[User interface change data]
BEGIN
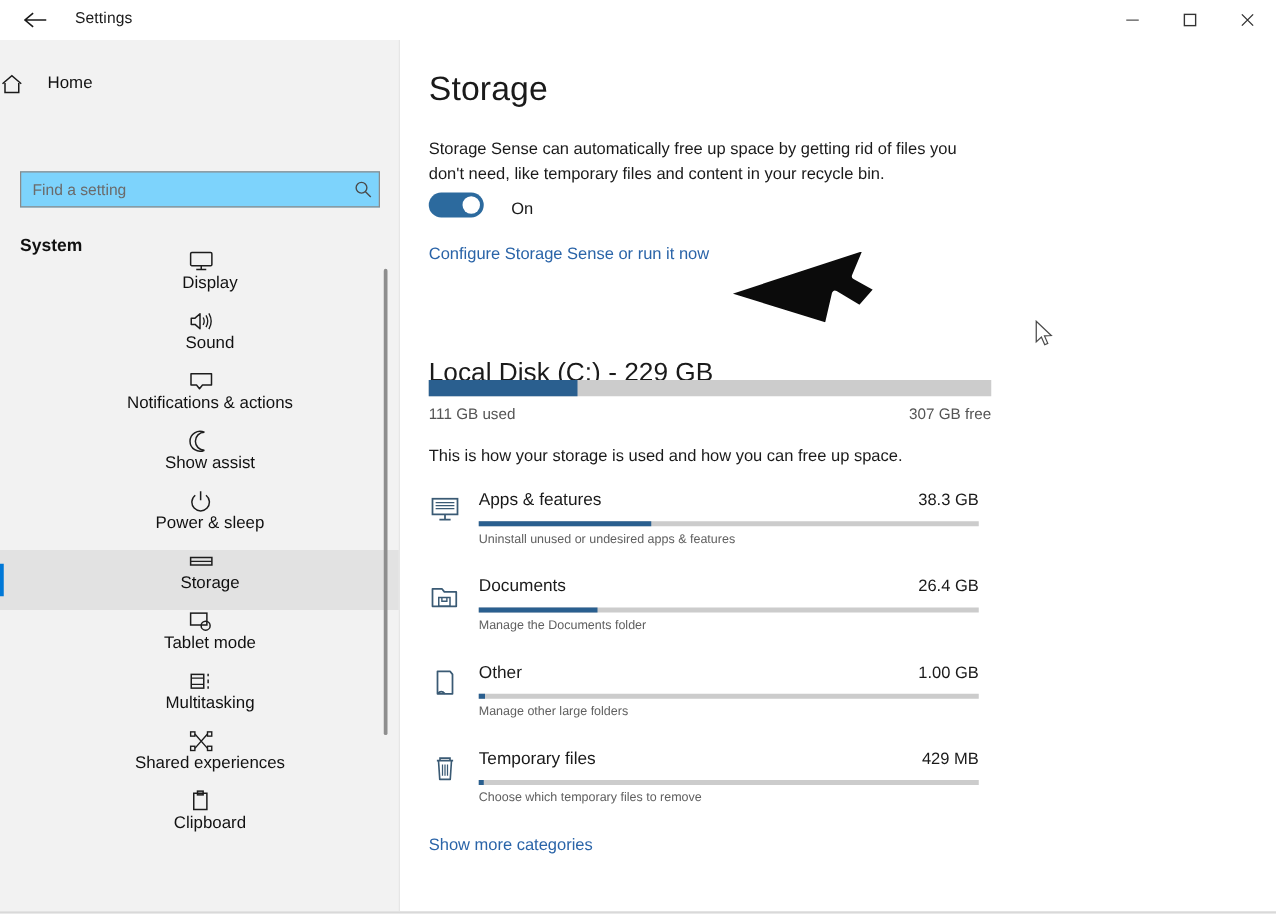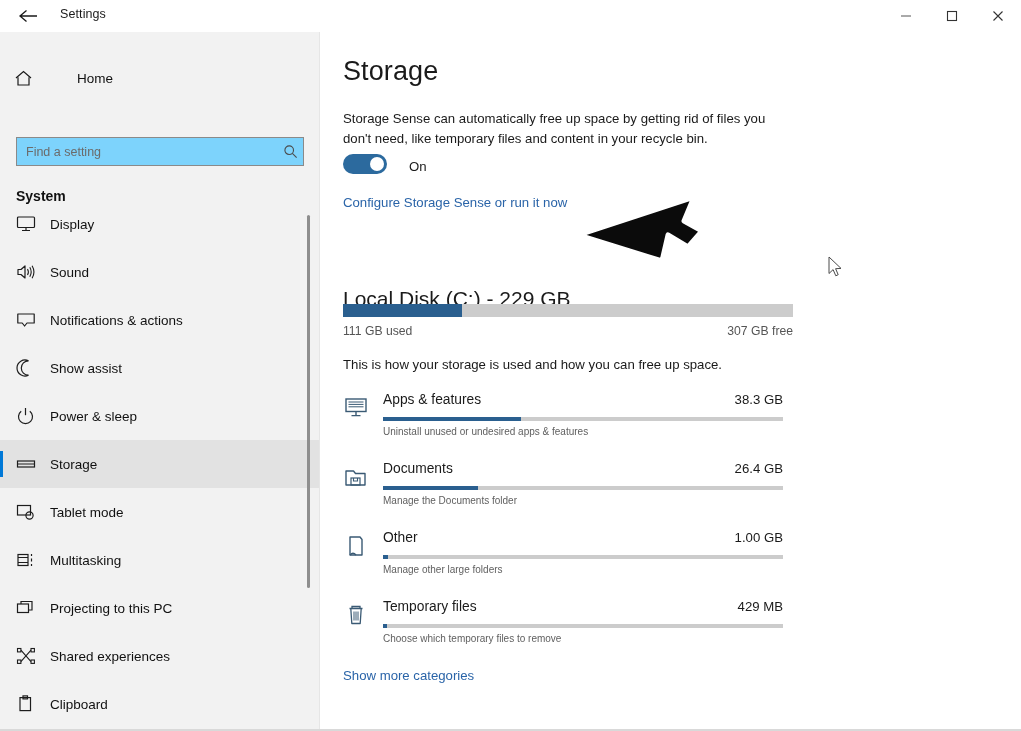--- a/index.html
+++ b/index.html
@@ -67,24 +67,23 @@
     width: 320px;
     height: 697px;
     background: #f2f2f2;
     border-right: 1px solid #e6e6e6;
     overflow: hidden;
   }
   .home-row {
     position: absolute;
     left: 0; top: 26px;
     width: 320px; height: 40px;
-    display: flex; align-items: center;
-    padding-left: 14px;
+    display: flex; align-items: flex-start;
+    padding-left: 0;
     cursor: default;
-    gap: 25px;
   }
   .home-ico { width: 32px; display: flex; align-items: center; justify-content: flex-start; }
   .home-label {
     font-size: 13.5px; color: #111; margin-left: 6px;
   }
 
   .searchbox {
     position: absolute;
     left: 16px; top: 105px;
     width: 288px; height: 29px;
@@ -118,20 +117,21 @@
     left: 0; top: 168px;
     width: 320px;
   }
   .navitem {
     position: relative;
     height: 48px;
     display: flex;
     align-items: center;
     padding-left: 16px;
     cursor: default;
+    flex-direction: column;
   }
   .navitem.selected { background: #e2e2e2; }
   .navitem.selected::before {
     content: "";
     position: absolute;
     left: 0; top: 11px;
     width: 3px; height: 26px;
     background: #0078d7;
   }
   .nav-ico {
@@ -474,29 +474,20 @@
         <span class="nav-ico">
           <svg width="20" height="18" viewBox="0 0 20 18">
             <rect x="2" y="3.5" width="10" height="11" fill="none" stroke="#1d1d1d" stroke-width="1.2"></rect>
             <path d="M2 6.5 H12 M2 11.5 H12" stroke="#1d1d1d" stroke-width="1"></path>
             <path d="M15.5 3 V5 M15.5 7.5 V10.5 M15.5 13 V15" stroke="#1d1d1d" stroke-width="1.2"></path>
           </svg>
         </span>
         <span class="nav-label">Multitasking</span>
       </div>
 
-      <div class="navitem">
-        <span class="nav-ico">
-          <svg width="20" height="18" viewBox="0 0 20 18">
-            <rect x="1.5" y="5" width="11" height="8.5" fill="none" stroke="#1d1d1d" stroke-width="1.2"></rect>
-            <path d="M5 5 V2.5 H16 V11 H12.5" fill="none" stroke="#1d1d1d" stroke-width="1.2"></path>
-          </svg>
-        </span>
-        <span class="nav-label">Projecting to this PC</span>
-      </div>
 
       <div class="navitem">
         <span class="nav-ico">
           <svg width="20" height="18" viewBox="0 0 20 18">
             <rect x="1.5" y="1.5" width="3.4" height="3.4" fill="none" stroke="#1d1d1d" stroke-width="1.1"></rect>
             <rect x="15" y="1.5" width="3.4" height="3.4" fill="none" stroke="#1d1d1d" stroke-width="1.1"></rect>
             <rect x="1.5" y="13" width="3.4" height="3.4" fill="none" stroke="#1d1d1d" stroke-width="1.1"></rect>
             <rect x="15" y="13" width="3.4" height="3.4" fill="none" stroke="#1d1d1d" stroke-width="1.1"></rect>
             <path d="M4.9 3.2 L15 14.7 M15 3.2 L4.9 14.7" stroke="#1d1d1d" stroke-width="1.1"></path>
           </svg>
END
- Task statement -
Write out every line from the entries where "selected" appears.

- Response area -
   .navitem.selected { background: #e2e2e2; }
   .navitem.selected::before {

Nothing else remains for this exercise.